Discipline is the bridge between goals and accomplishment. Jim Rohn, American entrepreneur
One of my accomplishments in 2022 was meeting my goal of publishing a second book, a historical fiction inspired by the life of my great grandparents who were Nebraska pioneers.
I wrote the first draft during Covid isolation, spending many enjoyable afternoons on the Nebraska prairie in 1875. Not much discipline needed at this stage and virtually no distractions. Because of Covid, I had to delay my trip to the Sand Hills, the location of most of the book, until the summer of 2021. Spending time in the space was wonderful inspiration (I even stood in a real sod house).
The real discipline began with the rewrite. This is where the rubber meets the road and an author has to doggedly go back line after line, chapter after chapter and bring the manuscript to life. Then there’s the phase where I had to make sure there were no spelling or grammatical errors. Every book is a labor of love backed by discipline.
Affirmation: I will embrace the discipline in order to achieve my goals.
Coaching questions: What are your goals for 2023? What would you like to accomplish by the end of next year? What discipline will it take to achieve your goal? Is it worth it?
Photo taken by the author in the approximate location of the novel.
May the light illuminate your hearts and shine in your life every day of the year. May everlasting peace be yours and upon our Earth. Eileen Anglin, author
Today is the day when one of the Earth’s poles has its maximum tilt away from the sun. It is the day with the least sunlight and marks the beginning of winter in the Northern Hemisphere. For thousands of years, people have celebrated the solstice.
Tonight, I’ll make a Viking Toast which is also an ancient solstice tradition. Here are the elements:
—Boast of something you are proud of from the past year (Publishing my book, The Bootmaker’s Wife, TODAY)

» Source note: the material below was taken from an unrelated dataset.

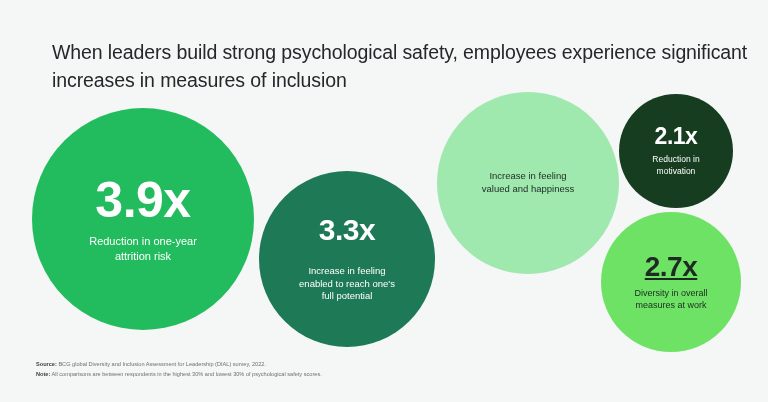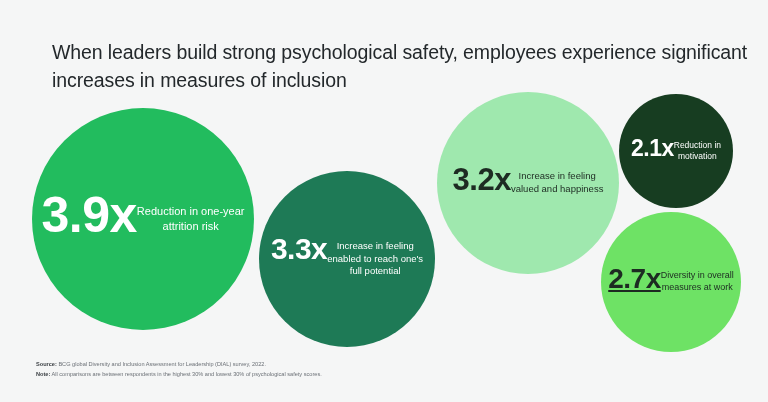"2.1x" .bubble { flex-direction: row -> column }
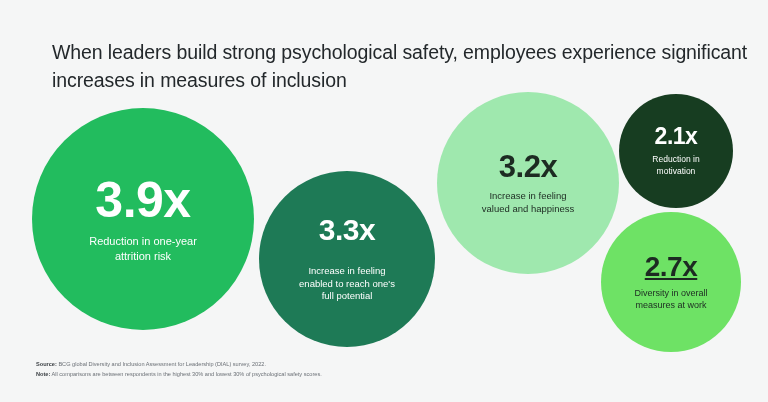"3.2x" div.stat { html: <div>3.2x</div> -> none }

—Toast a person you’d like to honor (Volodymyr Zelenskyy for his determination in the face of war)
—Make a promise for the year ahead (To fully embrace my new home)
Affirmation: I honor the Earth by celebrating the Winter Solstice.
Coaching questions: What will you boast about, who will you toast, what promise will you make?
True generosity is an offering; given freely and out of pure love. No strings attached. No expectations. Time and love are the most valuable possessions you can share. Suze Orman, author, financial advisor
’Tis the season of giving. There are “duty gifts” and “love gifts.” We give both. The greatest gifts are those given freely with no attachment. No expectations. As Suze says,”True generosity is an offering.” I take this to mean offering as in the biblical sense, a sacrifice.
Humans are inherently insecure creatures. The accumulation of things offers us a sense of security. This is why giving out of love gives us such a feeling of satisfaction and joy. In addition to all those duty gifts you’re buying, consider giving at least one love gift with no strings attached. Spend your money, your time, or use your talents—all are gifts.
Affirmation: I give out of love.
Coaching questions: What’s the best gift you’ve ever received? What’s the best gift you’ve ever given? What gift of love will you give this season?